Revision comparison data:
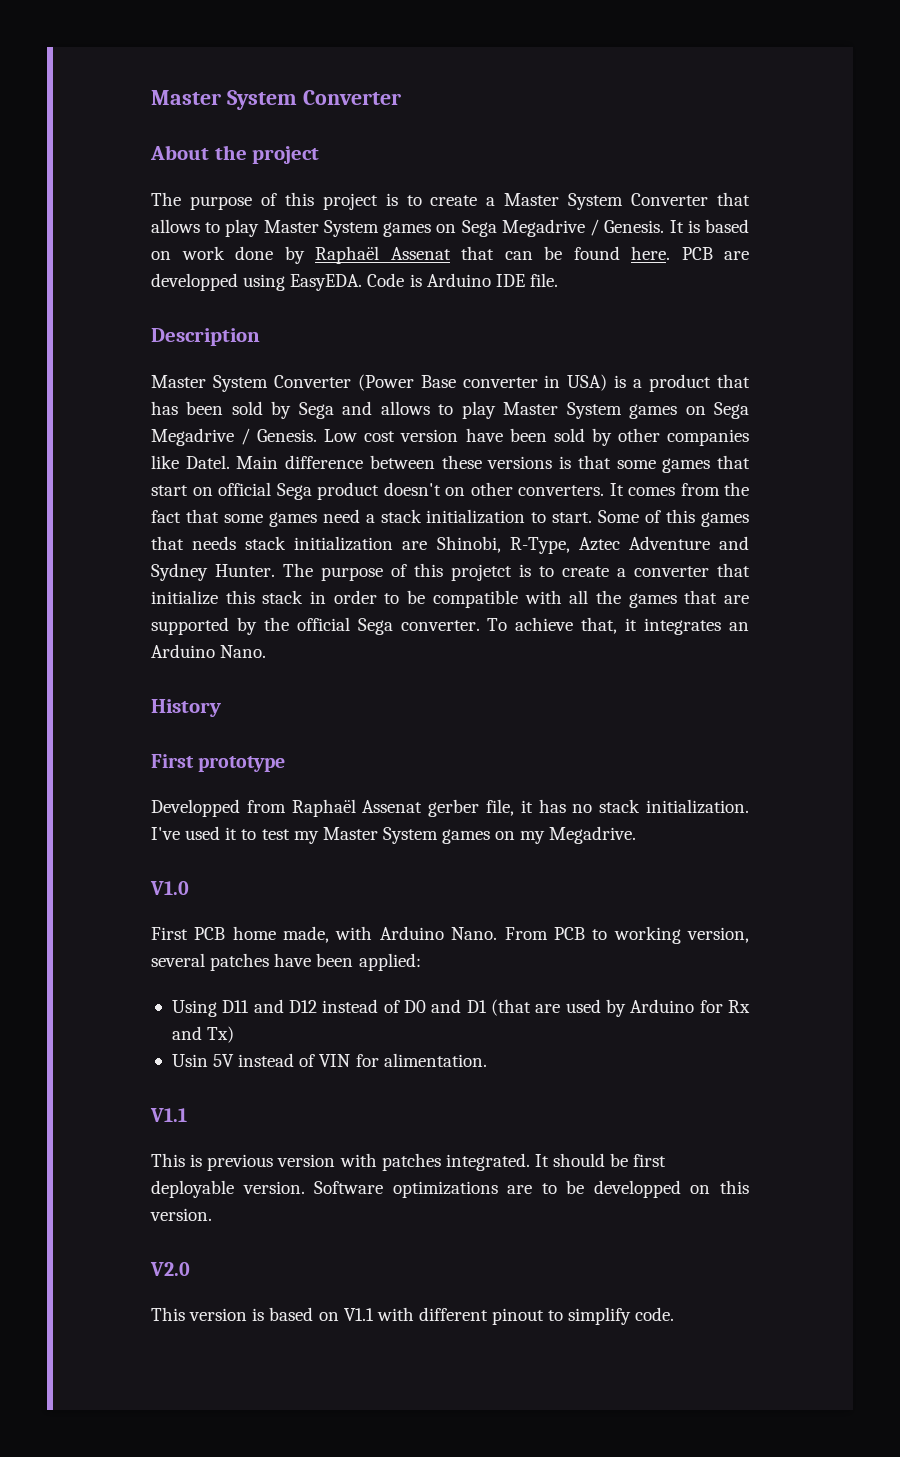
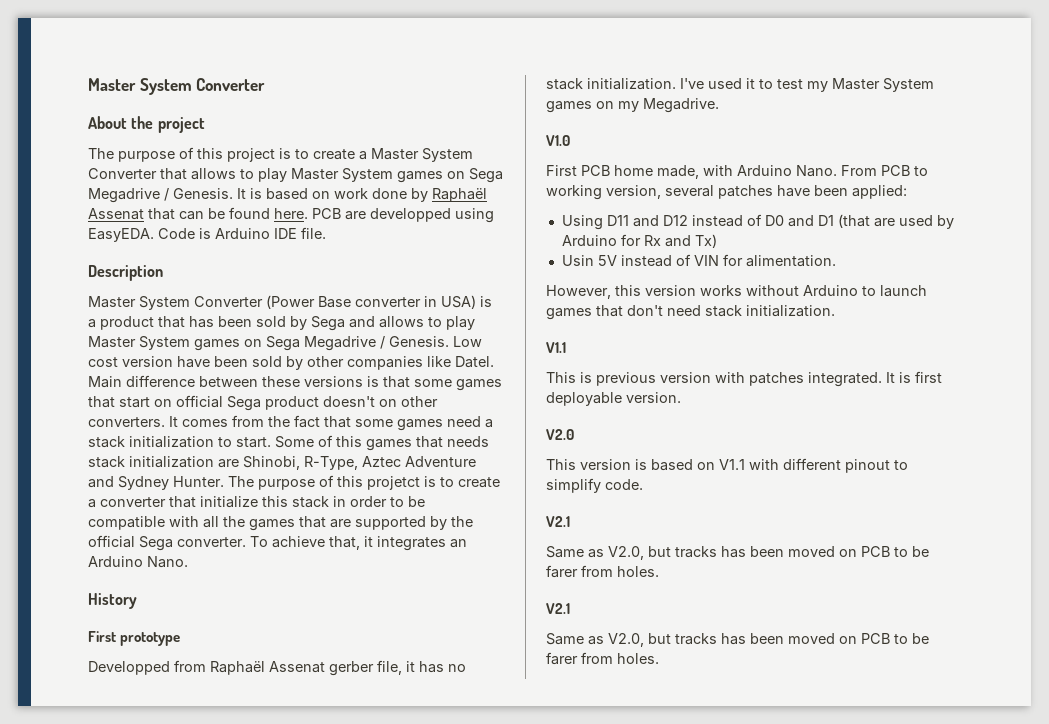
+ However, this version works without Arduino to launch games that don't need stack initialization.
- It should be first deployable version. Software optimizations are to be developped on this version.
+ It is first deployable version.
  This version is based on V1.1 with different pinout to simplify code.
+ V2.1
+ Same as V2.0, but tracks has been moved on PCB to be farer from holes.
+ V2.1
+ Same as V2.0, but tracks has been moved on PCB to be farer from holes.

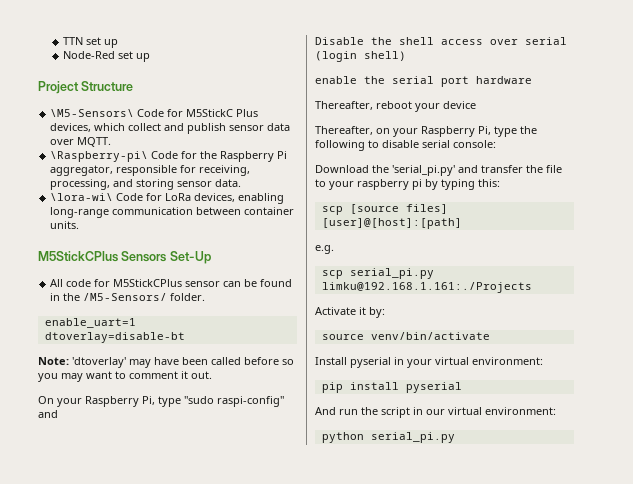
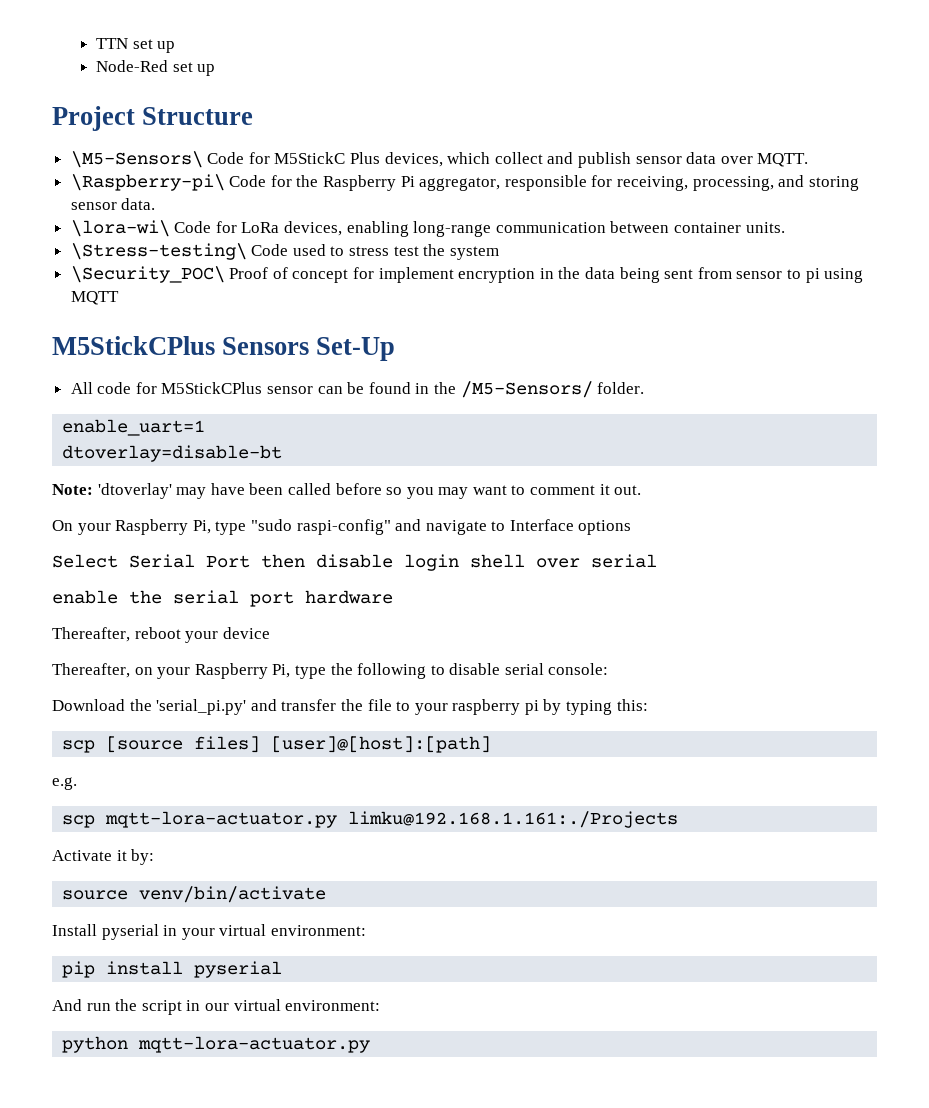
+ \Stress-testing\ Code used to stress test the system
+ \Security_POC\ Proof of concept for implement encryption in the data being sent from sensor to pi using MQTT
- On your Raspberry Pi, type "sudo raspi-config" and
- Disable the shell access over serial (login shell)
+ On your Raspberry Pi, type "sudo raspi-config" and navigate to Interface options
+ Select Serial Port then disable login shell over serial
- scp serial_pi.py limku@192.168.1.161:./Projects
+ scp mqtt-lora-actuator.py limku@192.168.1.161:./Projects
- python serial_pi.py
+ python mqtt-lora-actuator.py

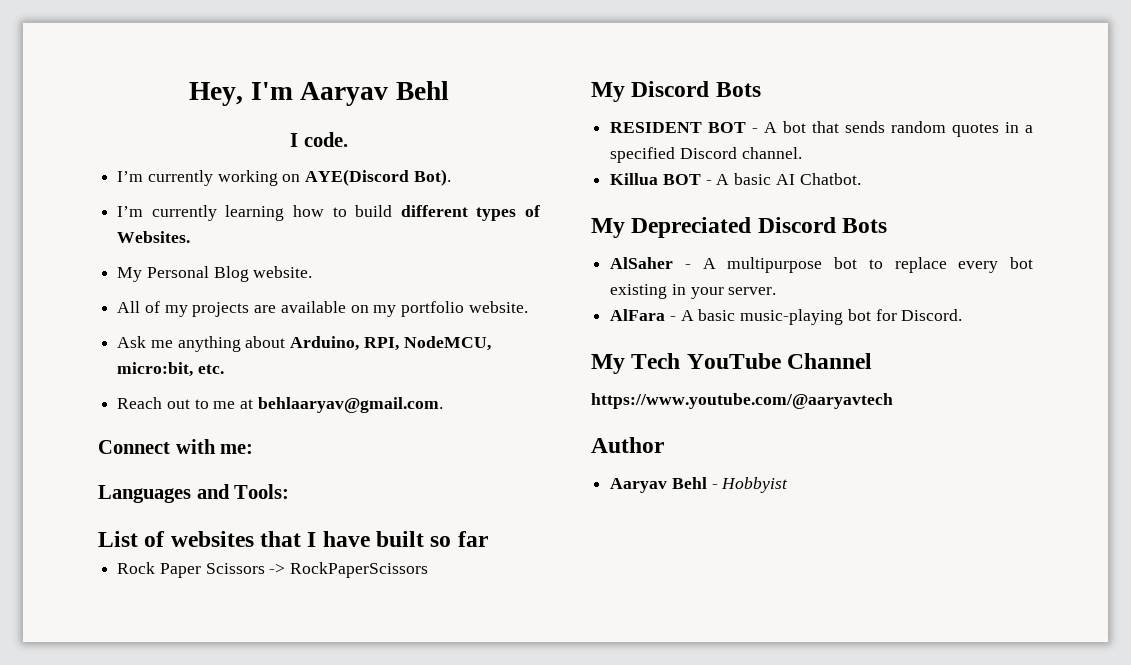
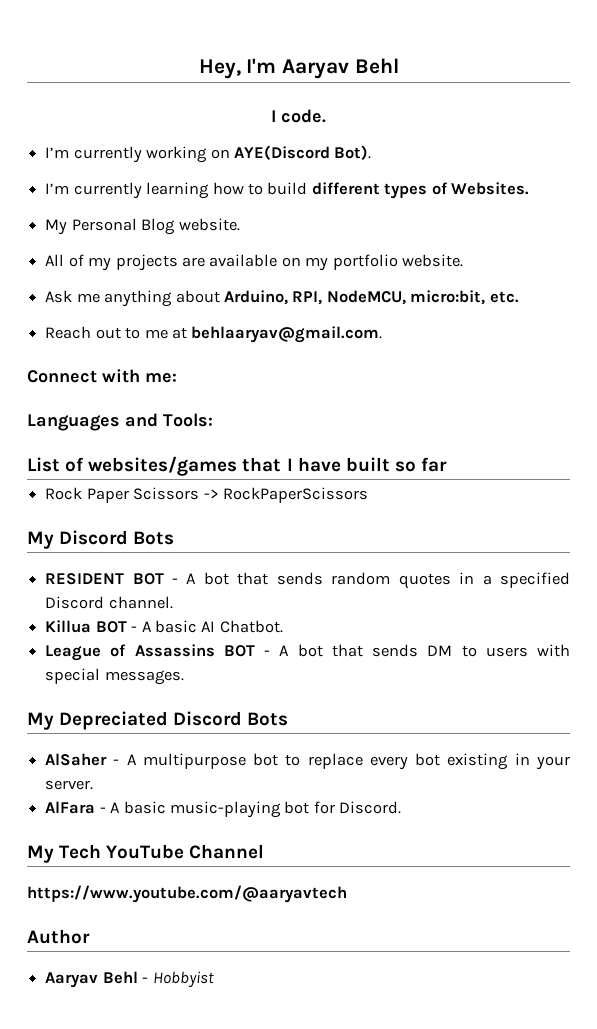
- List of websites that I have built so far
+ List of websites/games that I have built so far
+ League of Assassins BOT - A bot that sends DM to users with special messages.

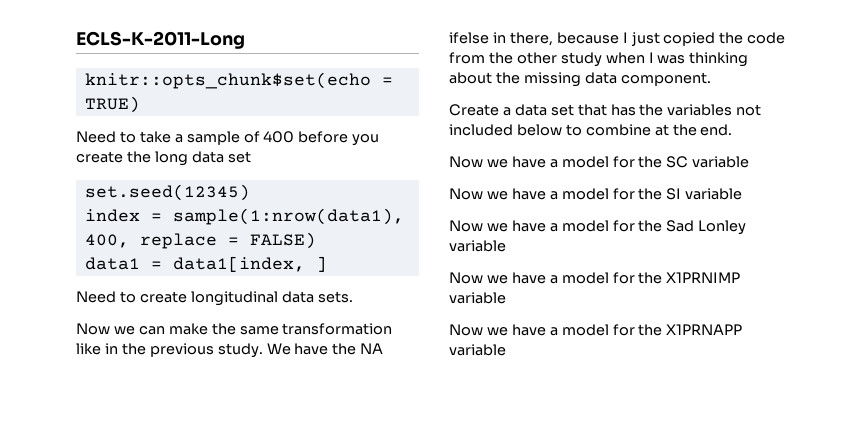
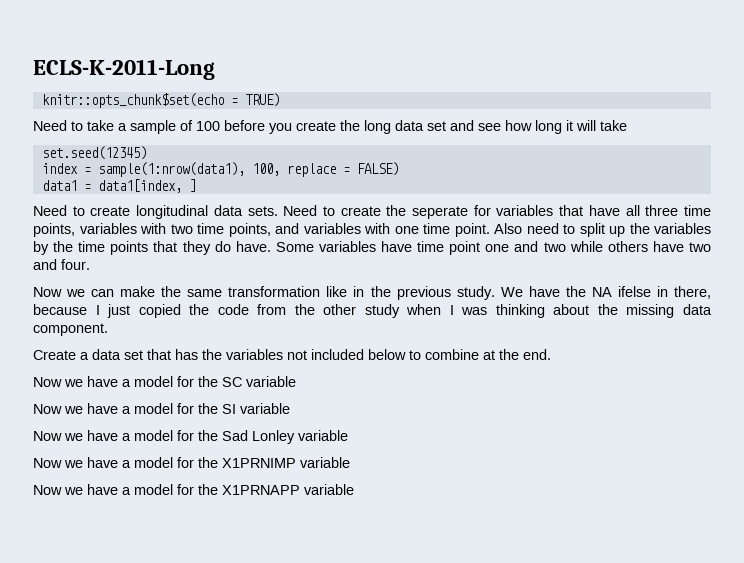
- Need to take a sample of 400 before you create the long data set
+ Need to take a sample of 100 before you create the long data set and see how long it will take
- index = sample(1:nrow(data1), 400, replace = FALSE)
+ index = sample(1:nrow(data1), 100, replace = FALSE)
+ Need to create the seperate for variables that have all three time points, variables with two time points, and variables with one time point. Also need to split up the variables by the time points that they do have. Some variables have time point one and two while others have two and four.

**TASK**. Copy nothing but the lines above that run from the one with "to Interface options" to the one with "100, replace = FALSE)", ends included; pictures stay out.

**RESULT**.
+ On your Raspberry Pi, type "sudo raspi-config" and navigate to Interface options
+ Select Serial Port then disable login shell over serial
- scp serial_pi.py limku@192.168.1.161:./Projects
+ scp mqtt-lora-actuator.py limku@192.168.1.161:./Projects
- python serial_pi.py
+ python mqtt-lora-actuator.py

- List of websites that I have built so far
+ List of websites/games that I have built so far
+ League of Assassins BOT - A bot that sends DM to users with special messages.

- Need to take a sample of 400 before you create the long data set
+ Need to take a sample of 100 before you create the long data set and see how long it will take
- index = sample(1:nrow(data1), 400, replace = FALSE)
+ index = sample(1:nrow(data1), 100, replace = FALSE)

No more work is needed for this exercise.